§ EXERCISE PROMPT
The expected response is the complete listing below, restated exactly, with its pictures omitted.

§ INFORMATION SHOWN
——

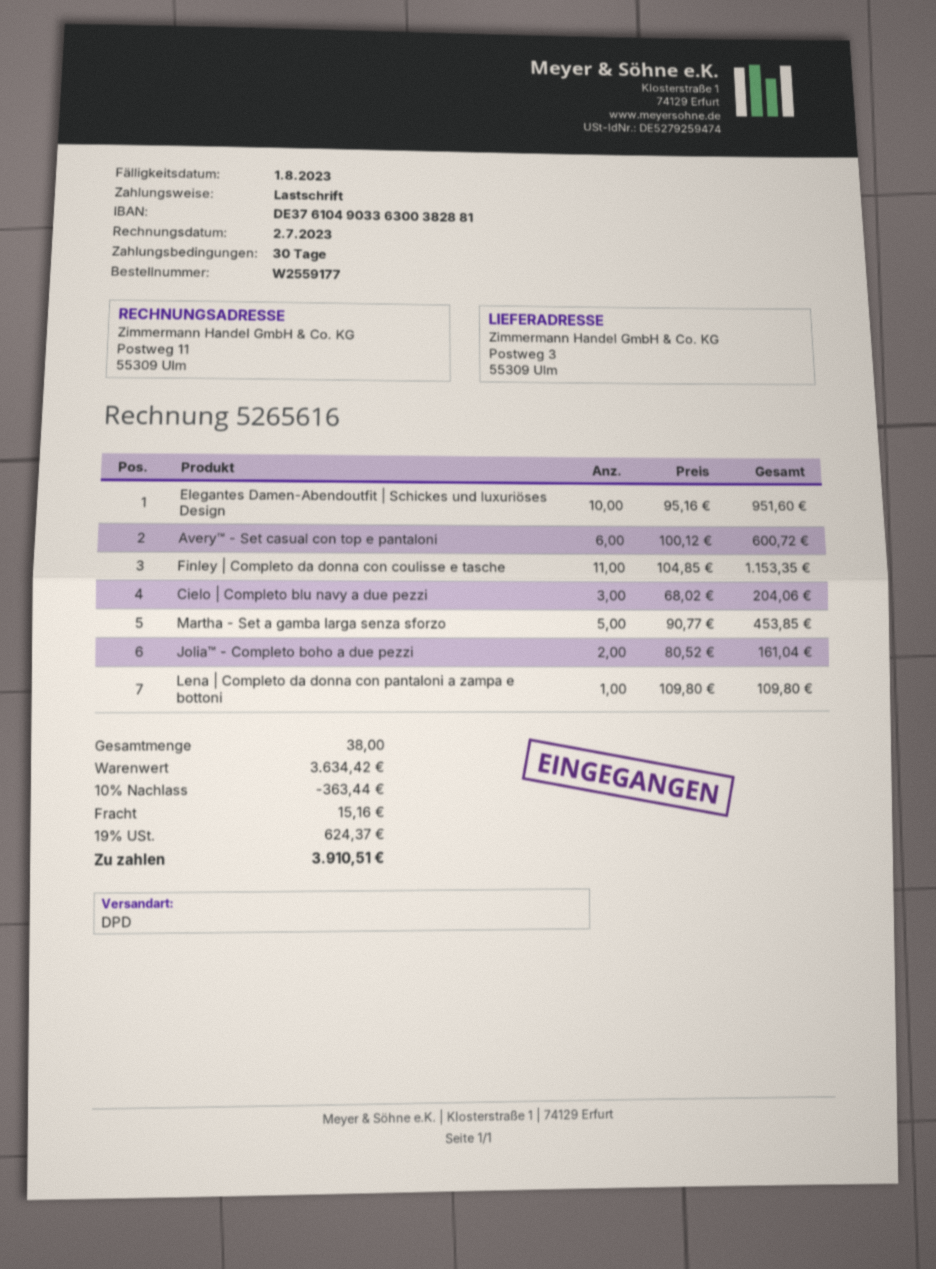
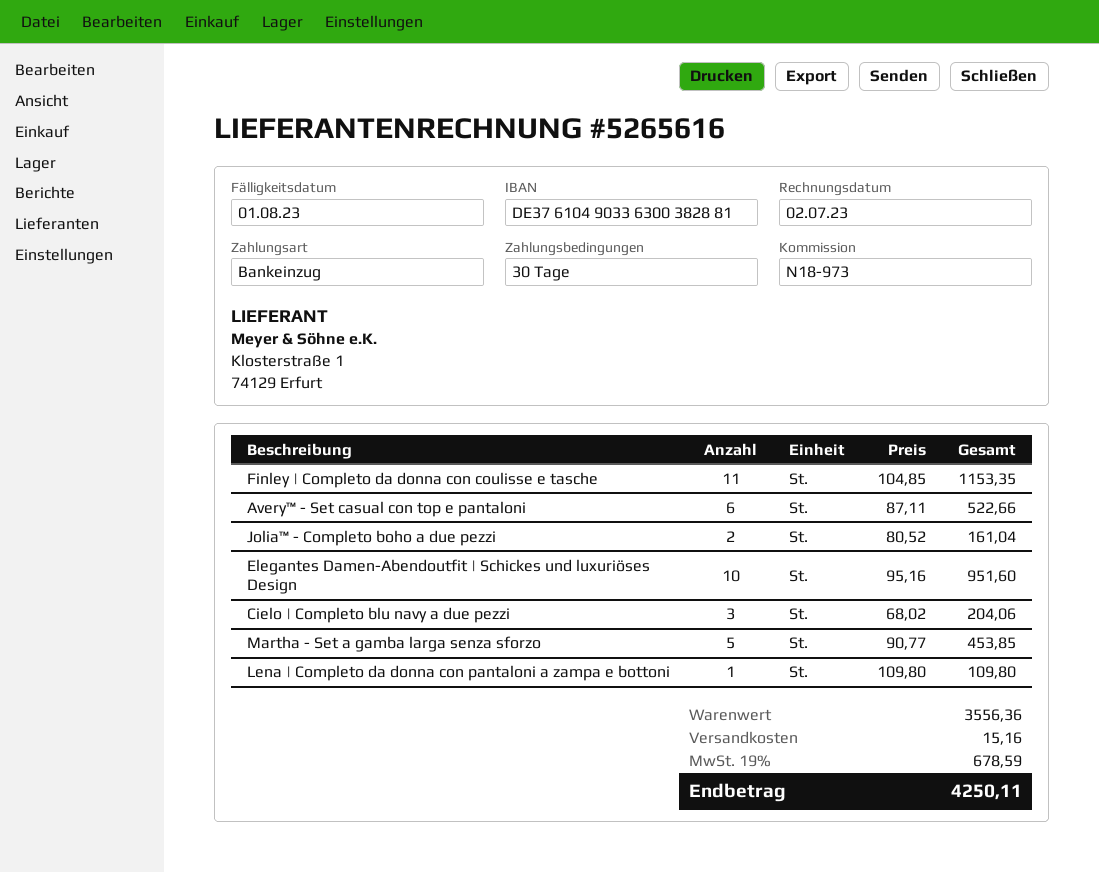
Avery™ - Set casual con top e pantaloni: 6 x 100.12 = 600.72 -> 6 x 87.11 = 522.66
subtotal: 3634.42 -> 3556.36
discount: 10% = 363.44 -> none
tax: 19% = 624.37 -> 19% = 678.59
total: 3910.51 -> 4250.11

——

§ OUTPUT OF THE TASK
Avery™ - Set casual con top e pantaloni: 6 x 100.12 = 600.72 -> 6 x 87.11 = 522.66
subtotal: 3634.42 -> 3556.36
discount: 10% = 363.44 -> none
tax: 19% = 624.37 -> 19% = 678.59
total: 3910.51 -> 4250.11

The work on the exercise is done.